WHAT YOU ARE ASKED TO DO
What is needed is an exact copy of the records below, with the pictures left out.

STUDY MATERIAL
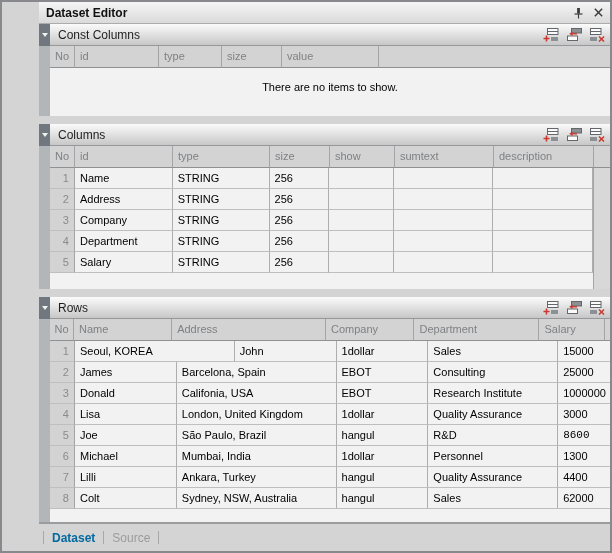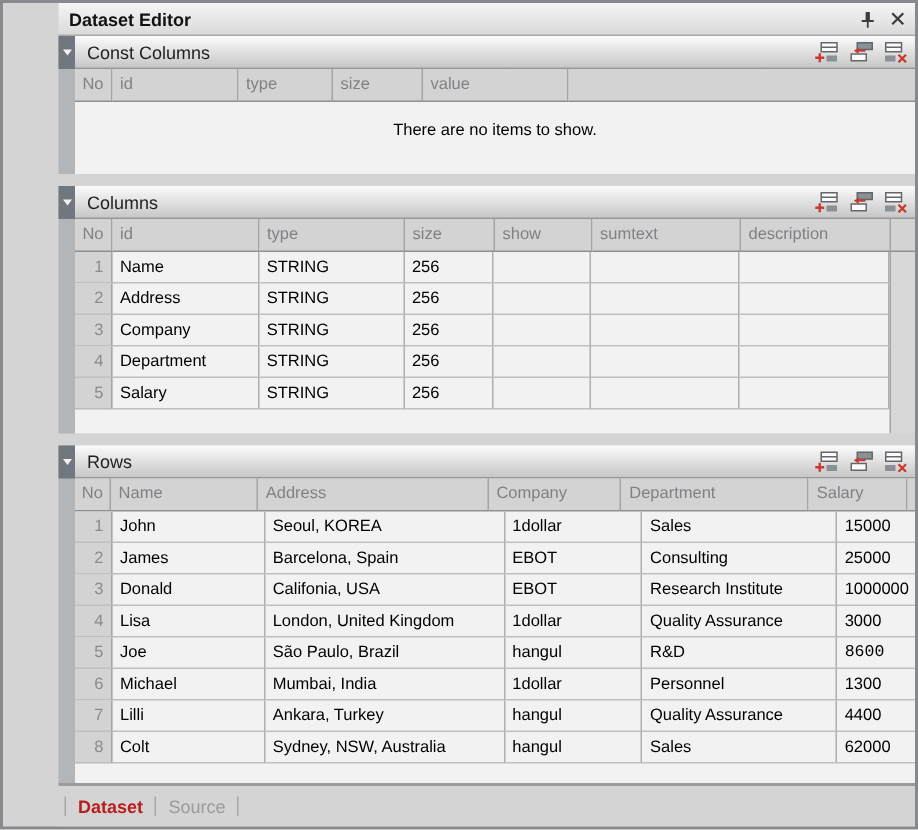--- a/index.html
+++ b/index.html
@@ -47,21 +47,21 @@
             border-right:1px solid #a3a4a6; }
 
   .empty-msg { text-align:center; padding-top:13px; color:#000; }
 
   .gap { flex:0 0 8px; }
 
   
   .tabbar { flex:1 1 auto; border-top:2px solid #9a9c9e; background:#d4d4d4;
             display:flex; align-items:center; padding-left:4px; }
   .tab { padding:0 8px; font-size:12px; cursor:default; }
-  .tab.active { font-weight:bold; color:#b91c1c; }
+  .tab.active { font-weight:bold; color:#0369a1; }
   .tab.inactive { color:#9b9b9b; }
   .tsep { width:1px; height:13px; background:#a8a8a8; }
 </style>
 </head>
 <body>
 
 <div class="panel">
 
   <div class="titlebar">
     <span class="title">Dataset Editor</span>
@@ -275,22 +275,22 @@
           <div class="th" style="width: 160px;">Address</div>
           <div class="th" style="width: 92px;">Company</div>
           <div class="th" style="width: 130px;">Department</div>
           <div class="th" style="width: 68px;">Salary</div>
           <div class="th fill"></div>
         </div>
       <div class="sbody">
         <div class="tbl" style="width:577px">
             <div class="trow">
               <div class="td num" style="width: 25px;">1</div>
+              <div class="td" style="width: 160px;">Seoul, KOREA</div>
               <div class="td" style="width: 102px;">John</div>
-              <div class="td" style="width: 160px;">Seoul, KOREA</div>
               <div class="td" style="width: 92px;">1dollar</div>
               <div class="td" style="width: 130px;">Sales</div>
               <div class="td" style="width: 68px;">15000</div>
             </div>
             <div class="trow">
               <div class="td num" style="width: 25px;">2</div>
               <div class="td" style="width: 102px;">James</div>
               <div class="td" style="width: 160px;">Barcelona, Spain</div>
               <div class="td" style="width: 92px;">EBOT</div>
               <div class="td" style="width: 130px;">Consulting</div>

RESPONSE TO THIS TASK
--- a/index.html
+++ b/index.html
@@ -47,21 +47,21 @@
             border-right:1px solid #a3a4a6; }
 
   .empty-msg { text-align:center; padding-top:13px; color:#000; }
 
   .gap { flex:0 0 8px; }
 
   
   .tabbar { flex:1 1 auto; border-top:2px solid #9a9c9e; background:#d4d4d4;
             display:flex; align-items:center; padding-left:4px; }
   .tab { padding:0 8px; font-size:12px; cursor:default; }
-  .tab.active { font-weight:bold; color:#b91c1c; }
+  .tab.active { font-weight:bold; color:#0369a1; }
   .tab.inactive { color:#9b9b9b; }
   .tsep { width:1px; height:13px; background:#a8a8a8; }
 </style>
 </head>
 <body>
 
 <div class="panel">
 
   <div class="titlebar">
     <span class="title">Dataset Editor</span>
@@ -275,22 +275,22 @@
           <div class="th" style="width: 160px;">Address</div>
           <div class="th" style="width: 92px;">Company</div>
           <div class="th" style="width: 130px;">Department</div>
           <div class="th" style="width: 68px;">Salary</div>
           <div class="th fill"></div>
         </div>
       <div class="sbody">
         <div class="tbl" style="width:577px">
             <div class="trow">
               <div class="td num" style="width: 25px;">1</div>
+              <div class="td" style="width: 160px;">Seoul, KOREA</div>
               <div class="td" style="width: 102px;">John</div>
-              <div class="td" style="width: 160px;">Seoul, KOREA</div>
               <div class="td" style="width: 92px;">1dollar</div>
               <div class="td" style="width: 130px;">Sales</div>
               <div class="td" style="width: 68px;">15000</div>
             </div>
             <div class="trow">
               <div class="td num" style="width: 25px;">2</div>
               <div class="td" style="width: 102px;">James</div>
               <div class="td" style="width: 160px;">Barcelona, Spain</div>
               <div class="td" style="width: 92px;">EBOT</div>
               <div class="td" style="width: 130px;">Consulting</div>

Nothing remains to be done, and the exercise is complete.